He turned east off Broadway.

'We're heading in the same direction we did last time.' Tess became rigid. 'Don't tell me we're going back to-'

'The morgue?' Craig shook his head and coughed. 'I'd have warned you. No, we'll be driving up First Avenue again.'

'To Carl Schurz Park? But I don't want to-'

'No, not there either. Let me do this my way, all right? So I can explain and prepare you? And don't frown. I swear, cross my heart, you won't see anything gross.'

'You're positive?'

'I'm not saying it won't disturb you, but I guarantee it won't make you sick. On the other hand… Okay, here's the deal. You told me your friend was different? That's an understatement. According to the FBI, he doesn't exist.'

'Doesn't…? What are you…?'

'We sent your friend's name to the Bureau to help them find a match for the fingerprints on the corpse's unburned left hand.
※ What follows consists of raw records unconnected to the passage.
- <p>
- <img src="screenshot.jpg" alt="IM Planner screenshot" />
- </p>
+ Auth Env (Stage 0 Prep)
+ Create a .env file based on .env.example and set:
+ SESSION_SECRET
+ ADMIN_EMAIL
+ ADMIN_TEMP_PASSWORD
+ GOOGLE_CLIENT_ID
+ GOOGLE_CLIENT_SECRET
They searched their computers for a file on Joseph Martin. No surprise. It's a common name. There are plenty of Joseph Martins. What is surprising is that none of the fingerprints in those files matched the fingerprints we sent to the Bureau.'

'But surely not everybody has fingerprints in the Bureau's files.'

'Right.' Craig continued toward First Avenue. 'So the next step is to check with Social Security, to match the number your friend gave his employer with the names and addresses on their list.'

'And?'

Craig steered around a UPS truck, its driver hurrying to make a delivery. 'And? There is a Joseph Martin with that number. The trouble is, he lives in Illinois. Or used to live in Illinois. Because – and this took several phone calls – Joseph Martin who has that social security number died in nineteen fifty-nine.'

'There's some mistake.'

Craig shook his head. 'I doublechecked. The result came up the same. Joseph Martin – your Joseph Martin – should have quit fooling everybody. He should have done the decent thing, stretched out on the floor, crossed his arms, stopped breathing, and been as dead as the Joseph Martin who's in a cemetery in Illinois.'

While Craig reached First Avenue and headed north, Tess felt pressure behind her ears. 'You're telling me Joseph assumed the identity of a dead man?'

'Actually dead child. Infant. Remind me – how old did you estimate Joseph to be?'

'Early thirties.'

'Let's make it thirty-two,' Craig said. 'Because that's how old the other Joseph Martin would be today if he hadn't been killed in a car crash along with his parents in 'fifty-nine.'

'And I'll bet there were no surviving close relatives.'

'Oh?' Craig assessed her. 'You understand how this is done?'

Tess spread her hands. 'Someone who wants a new identity chooses a community at random and checks the obituaries in the local paper for the year in which he himself was born. He looks for an infant who died that year and was either an orphan or was killed along with his immediate family. That way, he doesn't look older or younger than he says he is, and there's no one who can contradict his claim to be that person. The next step is to find out where the child was born. That information is often in the obituary: "so-and-so was born in this-or-that city." The person seeking a new identity then writes to the courthouse in that city, tells its record office that he lost his birth certificate, and asks for a replacement. People often lose their birth certificates. It's not unusual for someone to ask for another copy, and clerks almost never bother to check if the name on the birth certificate matches the name of someone who's dead. As soon as he gets the birth certificate, the person sends a photostat to the Social Security office, explains that he lived abroad for many years and didn't need a Social Security number but now he does. The Social Security office seldom objects to such a request. With a birth certificate and a Social Security number, the person can get a passport, a driver's licence, a credit card, all the documents he needs to appear legitimate, to enter the system, get a job, pay taxes, etc.'

'Very good,' Craig said, continuing northward. 'I'm impressed.'

'Reporters pick up all kinds of information.' Tess certainly didn't intend to add that the real way she'd learned about assuming false identities was by overhearing her father's phone conversations with business associates.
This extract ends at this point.